Here's the good news: There is no question that corporate America is recovered from the recession. Real corporate profits are at an all-time high. Cash flow among S&P 500 companies is at a new record. Nonresidential business investment is inching close to pre-recession levels. Average CEO compensation has zoomed higher, too, lest you worry.

But there's still one part of the corporate kitty that's a fraction of its former self: dividends.

For most of the 20th century, companies paid out the majority of their earnings as dividends to shareholders. That was, after all, the main reason they owned the stocks -- to own a share of the companies' earnings.

Things began to change around the 1960s. Rather than pay dividends, corporate management decided that earnings could be put to better use reinvested back in the company, or to repurchase stock. The dividend payout ratio -- the percentage of net income paid out as dividends -- began sliding from over 60% to around 50%.

The trend sped up over the past two decades. By the late 1980s, just 40% of S&P 500 profits turned into dividends. By 2004, it was 35%. Today, it's a record-low 29%:

Sources: Robert Shiller, Yale, and author's calculations.

The impact this has on yields is obviously huge. The yield on the S&P 500 is now around 1.9%. If the payout ratio reverted to its 20th-century average, the yield would be closer to 4%, or more than double the current yield on 10-year Treasury bonds.
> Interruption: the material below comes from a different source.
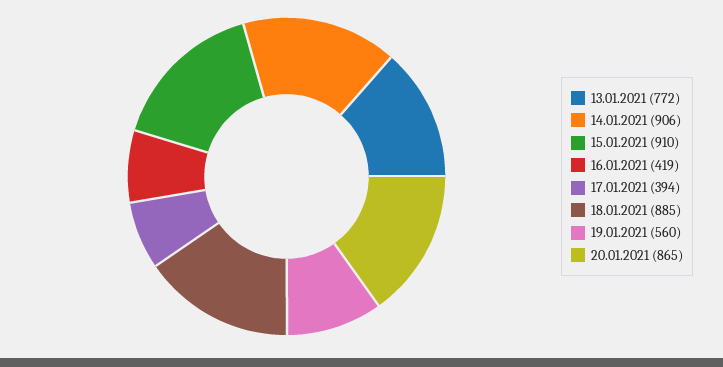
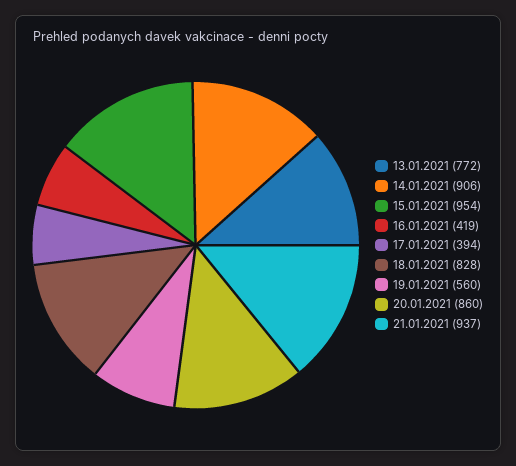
15.01.2021: 910 -> 954
18.01.2021: 885 -> 828
20.01.2021: 865 -> 860
21.01.2021: none -> 937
Lower dividends aren't a welcomed development. When payouts go down, companies are retaining more earnings to spend on growth, acquisitions, or buybacks. A few companies are really good at this. Most aren't. One study by Rob Arnott and Cliff Asness actually found that, on average, future earnings growth is the lowest when companies retreat from dividends. "Unlike optimistic new-paradigm advocates, we found that low payout ratios (high retention rates) historically precede low earnings growth," they wrote.

How can that be? The data, the two researchers wrote, "fit a world in which low payout ratios lead to, or come with, inefficient empire building and the funding of less-than-ideal projects and investments, leading to poor subsequent growth, whereas high payout ratios lead to more carefully chosen projects."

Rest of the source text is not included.